Se escolher por alterar a alíquota, arbitrar-se-á um valor compatível com as necessidades do Governo e a proteção dos contribuintes. O nível de subjetivismo é enorme. Preponderantemente será uma decisão guiada pelos valores do juiz. O uso de laudos e avaliações econômicas fornecem parâmetros para a grandeza da redução. Mas são sugestões, e não uma fórmula objetiva.

Outra via para sanar a ilegalidade consistirá na alteração de outros critérios do tributo. Pode ser que a alíquota exerça pressão apenas sobre uma parcela da população. Uma solução seria uma mudança nos critérios pessoal ou material. No exemplo do IPTU, uma resposta seria excluir regiões da cidade onde a população de baixa renda resida.

Tudo dependerá do caso concreto. Ao descrever o pensamento do julgador, queremos dar instrumentais que possam auxiliar em futuros julgamentos e na melhor compreensão da realidade normativa, uma das mais nobres funções da ciência jurídica.

Declarada a inconstitucionalidade total ou parcial, os efeitos da sentença poderão ser modulados para que a decisão tenha efeitos no ano seguinte. Evitar-se- ia o abalo inesperado das contas públicas. Essa modulação deverá ser aplicada segundo as condições do caso concreto. Não propomos isso como uma regra.

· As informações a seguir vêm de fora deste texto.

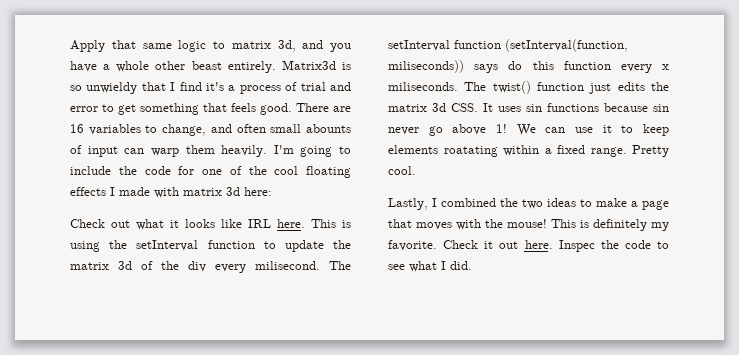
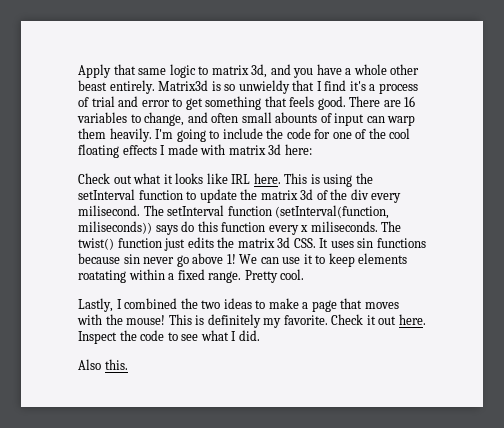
- Inspec the code to see what I did.
+ Inspect the code to see what I did.
+ Also this.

Sempre restará a opção de se manter a norma no ordenamento quando os indícios de inconstitucionalidade não forem consistentes. As vantagens dessa decisão vão do equilíbrio nas contas públicas a não intromissão pelo Judiciário nas competências do Legislativo. As regras não podem ser vistas como um empecilho, uma forma do Governo infringir direitos individuais, e os princípios como uma miríade que trará a solução de todos os problemas.

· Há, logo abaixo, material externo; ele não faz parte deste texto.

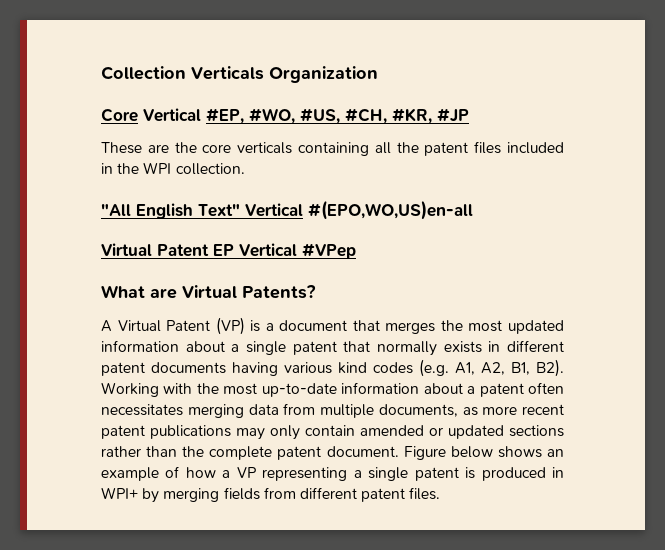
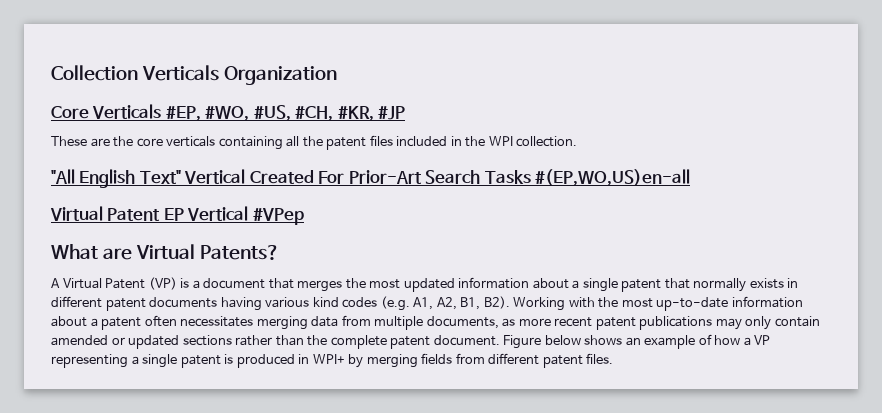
- Core Vertical #EP, #WO, #US, #CH, #KR, #JP
+ Core Verticals #EP, #WO, #US, #CH, #KR, #JP
- "All English Text" Vertical #(EPO,WO,US)en-all
+ "All English Text" Vertical Created For Prior-Art Search Tasks #(EP,WO,US)en-all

Por essas mesmas razões, também defendemos no caso de o tributo violar regras, e reflexamente princípios, que a solução se limite a análise daquelas,

evitando-se o debate principiológico. A argumentação por princípios é tortuosa, pouco controlável, aberta a decisões políticas do juiz que influirão no desequilíbrio entre os poderes. As regras indicam com razoável clareza a conduta a ser seguida. A estabilidade nas relações sociais é maior. Os princípios exigem maior esforço de fundamentação, ao menos quando se pretenda uma sustentação que respeite preceitos democráticos.

As decisões, igualmente, devem observar os precedentes. A jurisprudência pode fornecer respostas que auxiliem os julgamentos, aumentando a segurança jurídica. Denominando os precedentes de regras de decisão, escreve Robert Alexy:

“(...) Por mais densa que seja a rede de regras de decisão, novos casos sempre apresentam novas características, que podem servir como razões para uma diferenciação. Além disso, a força vinculante das regras de decisão é prima facie. Uma regra de decisão pode ser abandonada se forem apresentadas razões suficientes para tanto. Em segundo lugar, é necessário sublinhar que, por trás do sistema de regras de decisão, os princípios mantêm sua vigência. Nos casos mais simples, isto é, naqueles em que os princípios não exijam uma decisão distinta daquela da regra de decisão torna-se supérfluo um amplo sopesamento entre princípios.”318

Os precedentes devem ser observados e respeitados. Havendo razões para divergências, o julgador deve ter consciência de que “aquele que pretende afastar o precedente tem o ônus argumentativo para tanto.”319 Esta é uma regra cardeal no uso dos precedentes, segundo Robert Alexy. A outra é: “Se é possível utilizar um precedente favorável ou contrário a uma decisão, ele deverá ser utilizado.”320

A construção de uma Jurisprudência sólida é um dos melhores caminhos para se chegar à segurança jurídica, algo sem o qual, qualquer direito, fundamental ou não, fica vulnerável.